Description of the task
Show only those lines of the entries where the string "build" is found.

Given entries
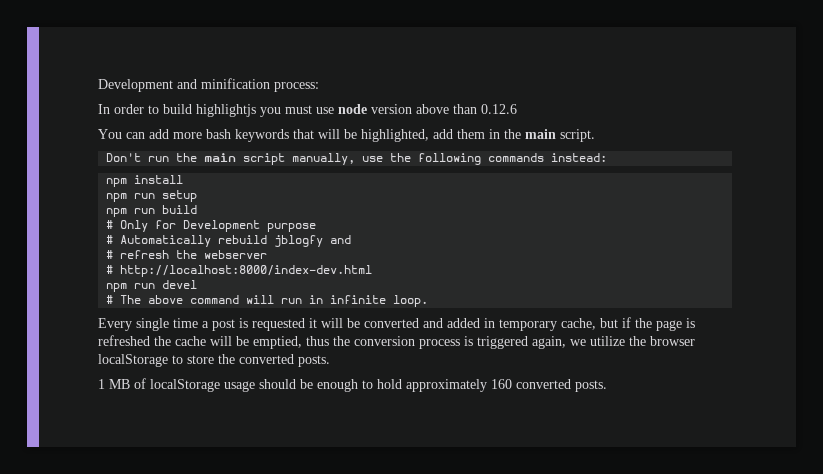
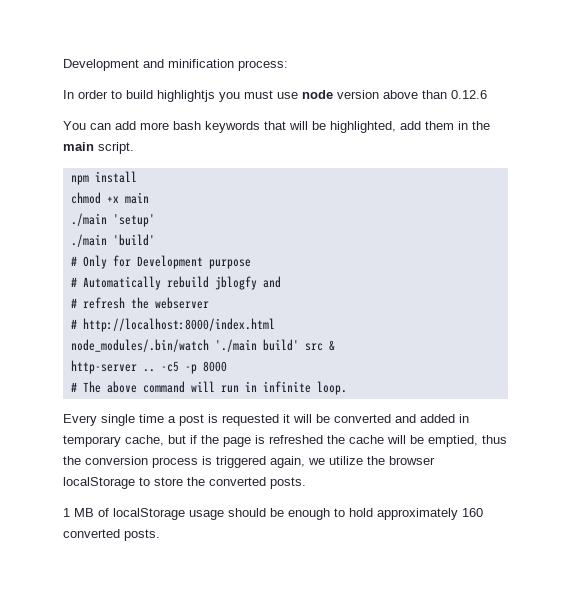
- Don't run the main script manually, use the following commands instead:
  npm install
- npm run setup
- npm run build
+ chmod +x main
+ ./main 'setup'
+ ./main 'build'
- # http://localhost:8000/index-dev.html
- npm run devel
+ # http://localhost:8000/index.html
+ node_modules/.bin/watch './main build' src &
+ http-server .. -c5 -p 8000

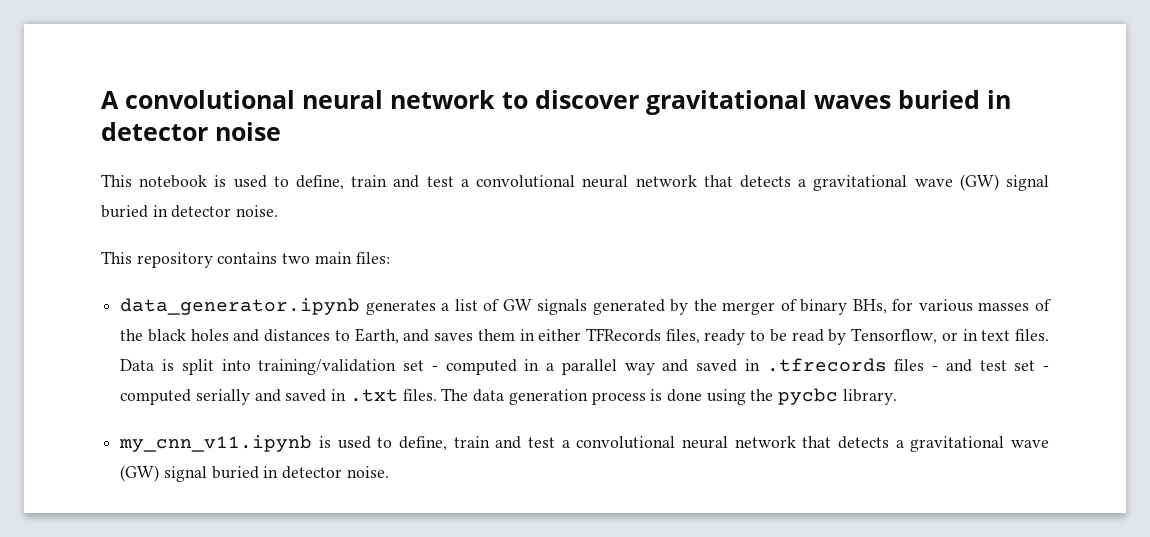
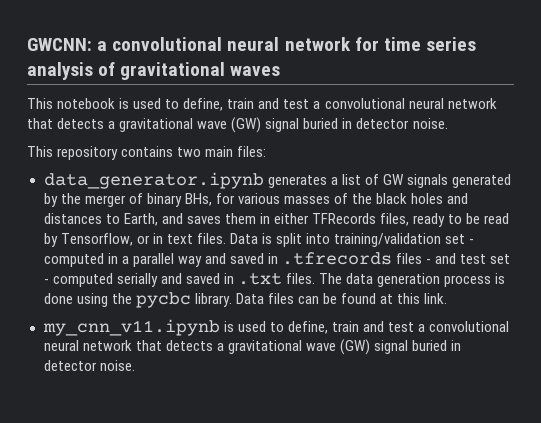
- A convolutional neural network to discover gravitational waves buried in detector noise
+ GWCNN: a convolutional neural network for time series analysis of gravitational waves
+ Data files can be found at this link.

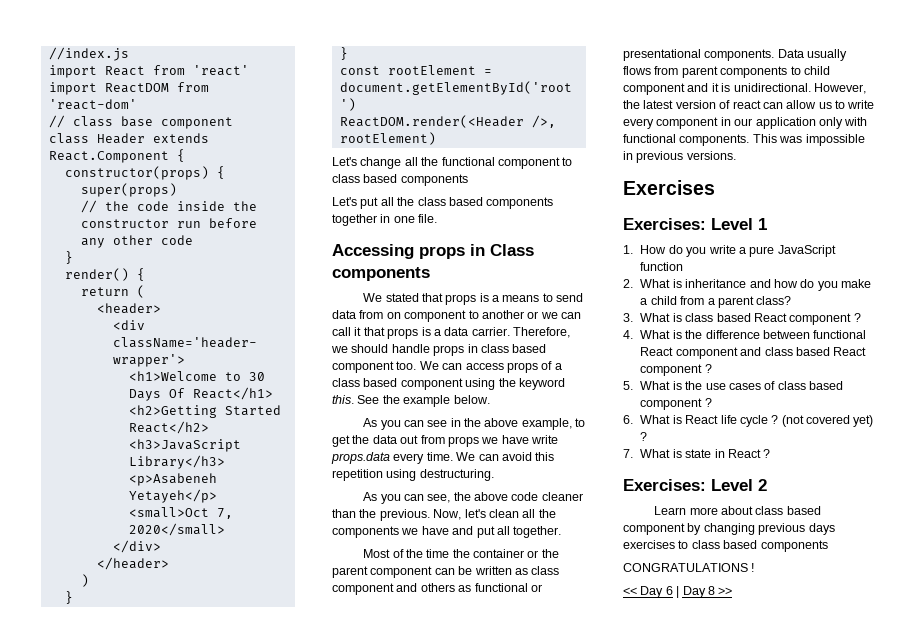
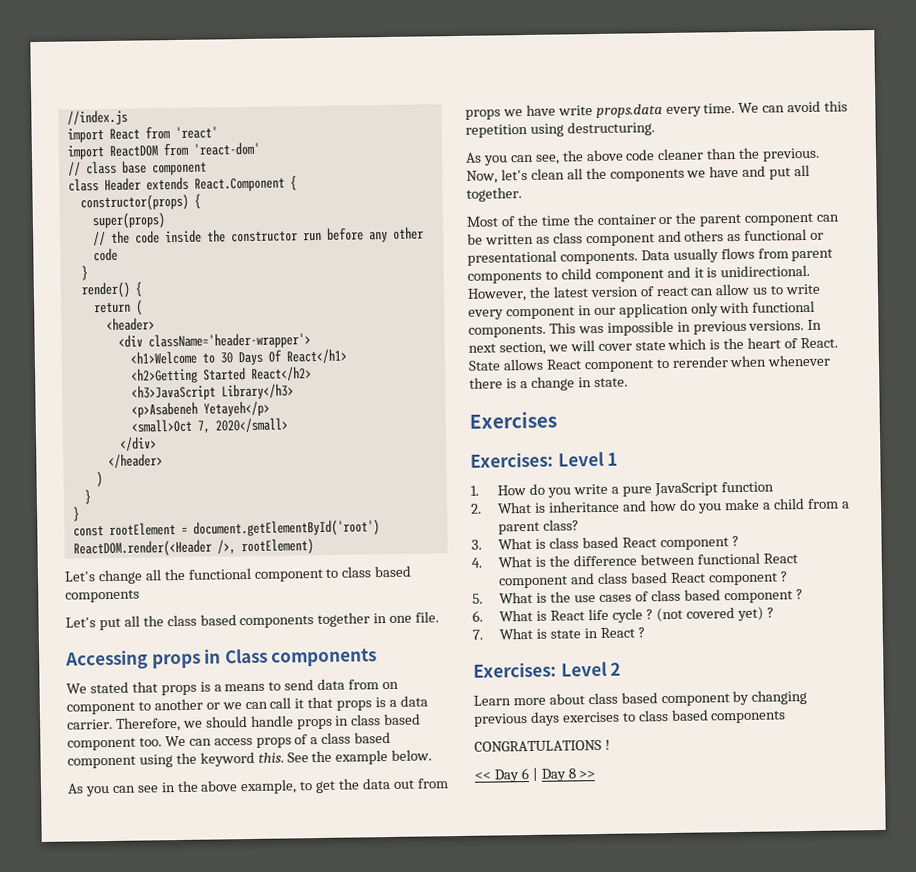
+ In next section, we will cover state which is the heart of React. State allows React component to rerender when whenever there is a change in state.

Task result
- npm run build
+ ./main 'build'
+ node_modules/.bin/watch './main build' src &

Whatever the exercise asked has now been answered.